Slow wave sleep (SWS) is an important part of Non-rapid eye movement sleep that is implicated in facilitating memory consolidation. The amount of SWS is correlated with next day memory recall in healthy and Alzheimer's disease patients.[31] During SWS, mammals express two well defined oscillatory patterns, hippocampal ripples and cortical spindles. In Alzheimer's disease, patients show a decrease in time spent in SWS and a decreased ratio of SWS to REM sleep. Patients also show a reduction in fast spindles and overall spindle density, two measures which are associated with accuracy on memory recall tasks.[32] A reduction of SWS may lead to a breakdown of memory consolidation between the hippocampus and neocortex.[33]

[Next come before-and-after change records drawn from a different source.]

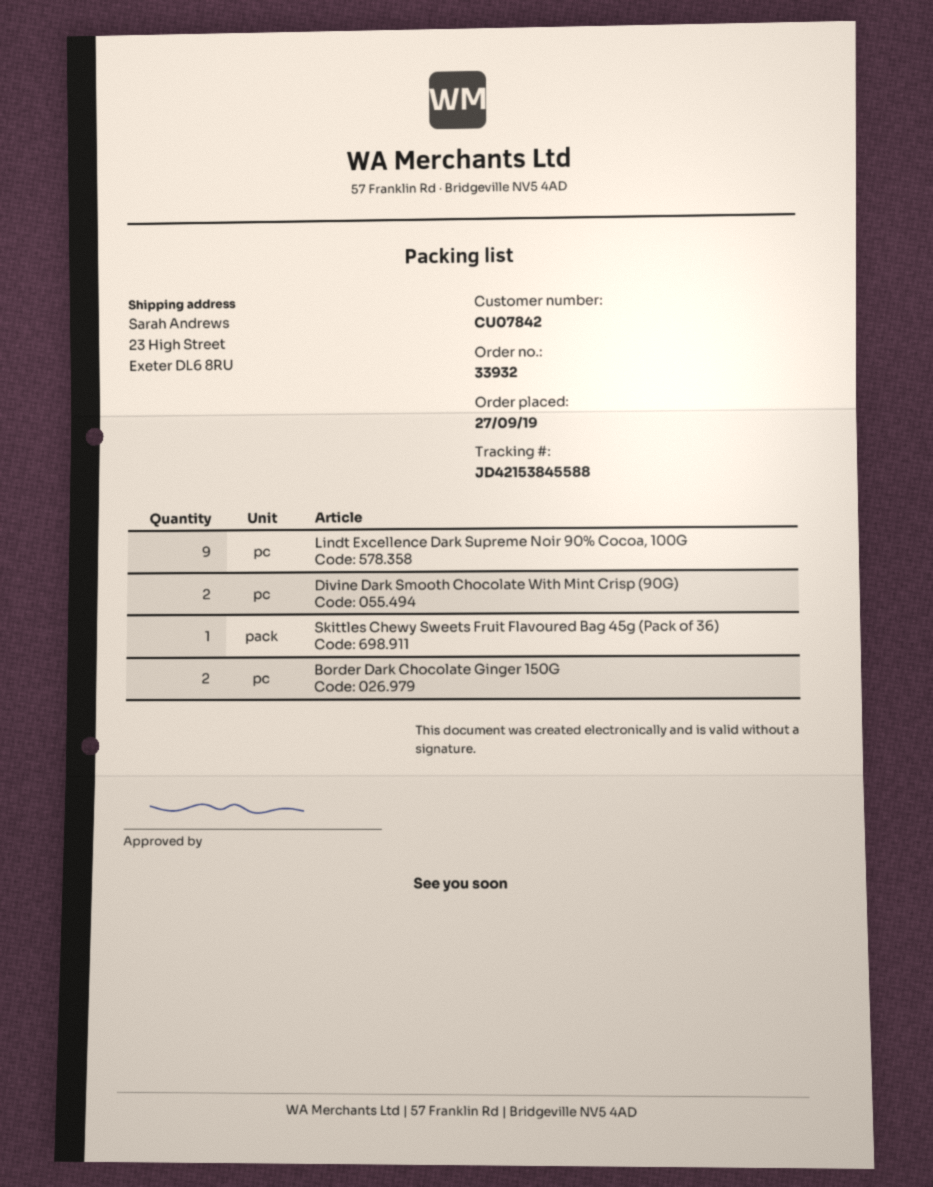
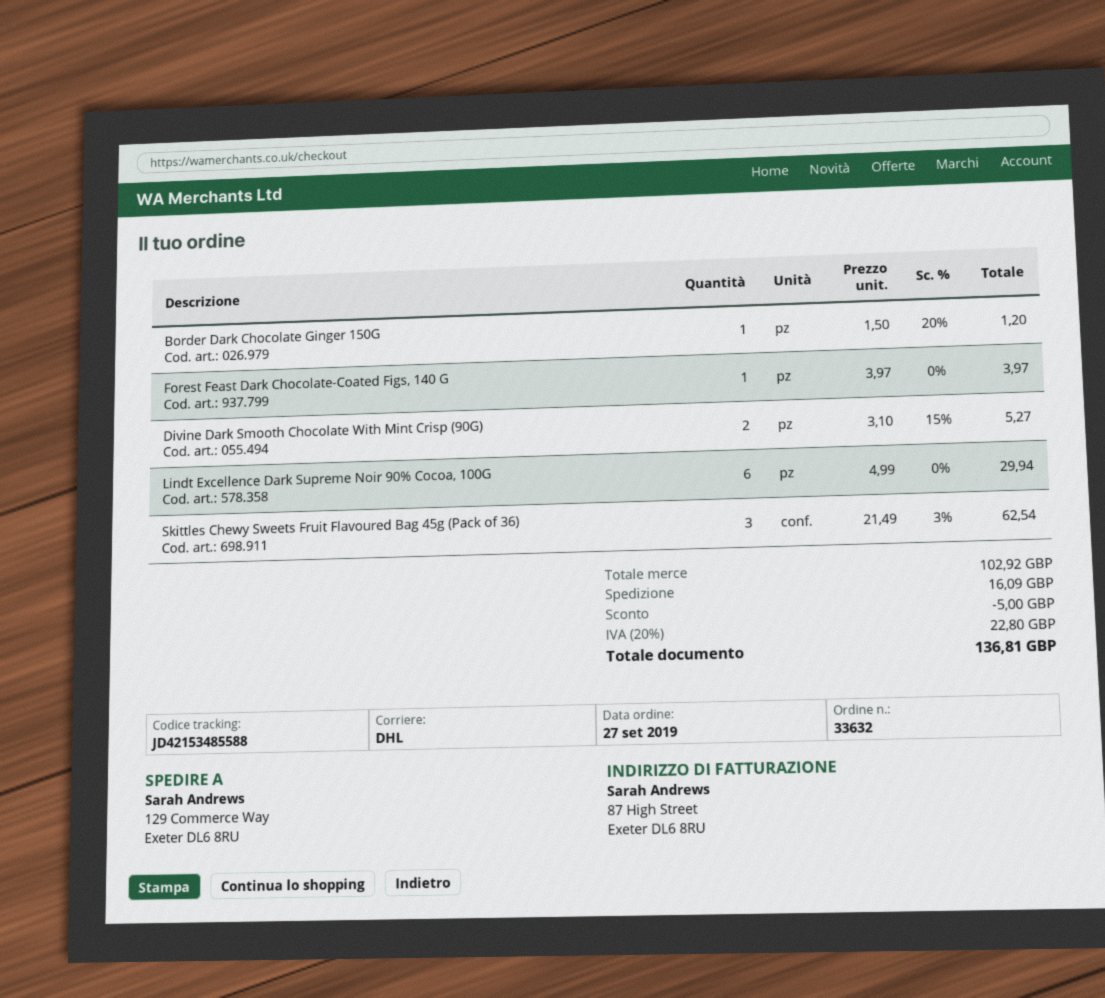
order number: 33932 -> 33632
tracking number: JD42153845588 -> JD42153485588
ship to: 23 High Street, Exeter DL6 8RU -> 129 Commerce Way, Exeter DL6 8RU
Lindt Excellence Dark Supreme Noir 90% Cocoa, 100G: 9 -> 6
Skittles Chewy Sweets Fruit Flavoured Bag 45g (Pack of 36): 1 -> 3
Border Dark Chocolate Ginger 150G: 2 -> 1
Forest Feast Dark Chocolate-Coated Figs, 140 G: none -> 1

Sleep disruption also adds a new dimension to the Amyloid hypothesis. In healthy patients, Aβ levels increase with wakefulness, but decrease during rest. In patients with Alzheimer's disease, there is less variability in Aβ, which remains high at night. This correlates with sleep disruption and increased wakefulness, which may lead to an overall increase in Aβ production.[34] Sleep disruption, therefore, could contribute to the build of Aβ proposed by the Amyloid hypothesis.
Another possible cause of sleep disruption is deregulation of hypocretin, melanin-concentrating hormone (MCH) and melatonin, three neuropeptides important in sleep and wakefulness. A deficiency in hypocretin is associated with sleeping disorders such as narcolepsy. Patients with Alzheimer's have decreased levels of hypocretin and hypocretin-1 neurons.[35] Low levels of hypocretin-1 has also been shown to correlate with increased sleep fragmentation in Alzheimer's.[36] If hypocretin levels are deregulated in Alzheimer's disease, then this could lead to poor sleep quality and therefore increased memory impairment.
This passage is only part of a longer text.